In today's era when Text - to - Video / Image - to - Video technologies are advancing by leaps and bounds, we have become accustomed to the following common sense:
The first frame (First Frame) of video generation is just the starting point on the timeline and the initial frame of the subsequent animation.
However, the latest research from the University of Maryland, the University of Southern California, and the Massachusetts Institute of Technology has found that the real role of the first frame is not a "starting point" at all. In fact, it is the "conceptual memory buffer" of the video model, and all the visual entities referenced in subsequent frames are silently stored in this frame.
- Paper link: https://arxiv.org/abs/2511.15700
- Project homepage: http://firstframego.github.io
The starting point of this research stems from in - depth thinking about a widespread but not systematically studied phenomenon in video generation models.
The core insight of the paper is very bold: The video generation model will automatically "remember" all the visual entities such as characters, objects, textures, and layouts in the first frame and reuse them continuously in subsequent frames.
In other words, no matter how many reference objects you provide, the model will quietly package them into a "conceptual blueprint" in the first frame.
The researchers tested video models such as Veo3, Sora2, and Wan2.2 and found that:
If multiple objects appear in the first frame, in rare cases, by using a special transition prompt <transition>, the model can naturally integrate them in subsequent frames, and even support cross - scene transitions and maintain consistent character attributes;
However, this magical transition prompt <transition> is different for each model and each video to be generated. Moreover, after the model integrates multiple objects during the transition, it often has problems such as loss of object and scene consistency or object loss.
This shows that:
✔ The first frame is where the model "memorizes" external references.
❌ But by default, this ability is "unstable and uncontrollable."
The FFGo Method
Without modifying the structure or large - scale fine - tuning, and using only 20 - 50 examples, any pre - trained video model can be transformed into a powerful "reference - image - driven video customization system."

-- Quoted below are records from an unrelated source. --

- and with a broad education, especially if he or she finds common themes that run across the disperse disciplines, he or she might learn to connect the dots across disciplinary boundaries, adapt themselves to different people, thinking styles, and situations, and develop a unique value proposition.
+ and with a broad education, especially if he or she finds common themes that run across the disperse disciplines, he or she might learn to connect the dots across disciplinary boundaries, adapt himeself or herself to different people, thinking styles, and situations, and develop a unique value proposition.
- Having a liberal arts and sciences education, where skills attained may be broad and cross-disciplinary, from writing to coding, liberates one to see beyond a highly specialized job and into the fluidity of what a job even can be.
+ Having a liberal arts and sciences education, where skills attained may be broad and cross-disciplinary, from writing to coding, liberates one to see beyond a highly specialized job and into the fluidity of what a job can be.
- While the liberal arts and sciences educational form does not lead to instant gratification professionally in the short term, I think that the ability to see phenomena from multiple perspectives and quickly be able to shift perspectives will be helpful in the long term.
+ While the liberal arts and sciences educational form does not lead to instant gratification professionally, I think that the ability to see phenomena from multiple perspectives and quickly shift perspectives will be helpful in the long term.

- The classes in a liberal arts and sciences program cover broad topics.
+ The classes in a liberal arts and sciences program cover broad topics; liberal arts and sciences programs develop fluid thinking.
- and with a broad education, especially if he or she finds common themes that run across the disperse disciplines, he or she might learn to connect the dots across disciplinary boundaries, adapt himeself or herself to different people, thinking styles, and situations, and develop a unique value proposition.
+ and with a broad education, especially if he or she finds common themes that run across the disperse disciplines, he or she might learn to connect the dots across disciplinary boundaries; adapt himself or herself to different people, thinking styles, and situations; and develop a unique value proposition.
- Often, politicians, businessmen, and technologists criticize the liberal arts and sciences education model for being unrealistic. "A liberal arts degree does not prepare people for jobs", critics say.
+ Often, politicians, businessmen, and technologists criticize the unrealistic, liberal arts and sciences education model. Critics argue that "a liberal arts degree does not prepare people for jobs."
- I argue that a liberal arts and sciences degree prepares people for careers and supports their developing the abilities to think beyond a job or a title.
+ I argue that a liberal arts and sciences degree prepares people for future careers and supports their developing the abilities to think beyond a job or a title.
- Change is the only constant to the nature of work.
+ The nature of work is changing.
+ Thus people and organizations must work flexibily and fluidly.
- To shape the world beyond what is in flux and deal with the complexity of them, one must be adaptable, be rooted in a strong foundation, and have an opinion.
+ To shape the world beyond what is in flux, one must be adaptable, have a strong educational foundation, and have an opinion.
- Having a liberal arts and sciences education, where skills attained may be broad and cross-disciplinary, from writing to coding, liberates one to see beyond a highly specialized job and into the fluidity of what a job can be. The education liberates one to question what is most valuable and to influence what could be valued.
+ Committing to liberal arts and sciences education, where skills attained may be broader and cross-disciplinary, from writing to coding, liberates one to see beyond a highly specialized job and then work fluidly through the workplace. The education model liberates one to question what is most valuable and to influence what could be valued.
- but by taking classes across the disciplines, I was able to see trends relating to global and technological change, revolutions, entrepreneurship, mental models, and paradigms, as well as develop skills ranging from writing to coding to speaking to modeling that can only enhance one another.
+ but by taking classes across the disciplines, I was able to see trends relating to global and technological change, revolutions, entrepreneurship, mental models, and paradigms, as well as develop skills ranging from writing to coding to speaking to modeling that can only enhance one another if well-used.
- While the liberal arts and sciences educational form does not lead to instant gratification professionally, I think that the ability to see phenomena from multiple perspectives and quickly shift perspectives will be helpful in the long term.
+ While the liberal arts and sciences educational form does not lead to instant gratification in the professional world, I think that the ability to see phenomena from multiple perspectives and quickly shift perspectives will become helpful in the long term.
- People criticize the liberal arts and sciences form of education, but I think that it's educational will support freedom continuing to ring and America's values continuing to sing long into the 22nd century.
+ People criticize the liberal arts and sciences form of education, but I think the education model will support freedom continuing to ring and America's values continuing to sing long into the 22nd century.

Based on this insight, the researchers proposed an extremely lightweight approach: FFGo.
The key advantages have shocked the entire industry:
✔ No modification of any model structure
✔ No need for millions of training data
✔ Only 20 - 50 carefully curated video examples
✔ A few hours of LoRA training
✔ Can achieve SOTA - level video content customization
This is almost unimaginable with existing methods.
The researchers listed six major application scenarios:
- Robot Manipulation
- Driving Simulation
- Aerial / Underwater / Drone Simulation
- Multi - product Display
- Film and Television Production
- Arbitrary Multi - character Combination Video Generation
Users only need to provide the model with a first frame containing multiple objects/characters and a text prompt. FFGo can make the model automatically "remember" all elements and generate interactive videos with strong frame consistency, object identity preservation, and action coherence. It even supports "simultaneous integration of up to 5 reference entities", while VACE/SkyReels - A2 is limited to less than 3 and will directly miss objects.
Technical Highlights
Automatically build 20 - 50 high - quality training sets using VLM
Use Gemini - 2.5 Pro to automatically identify foreground objects, use SAM2 to extract RGBA masks, automatically generate video text descriptions, and build training samples suitable for the input of video models. This greatly reduces manual workload.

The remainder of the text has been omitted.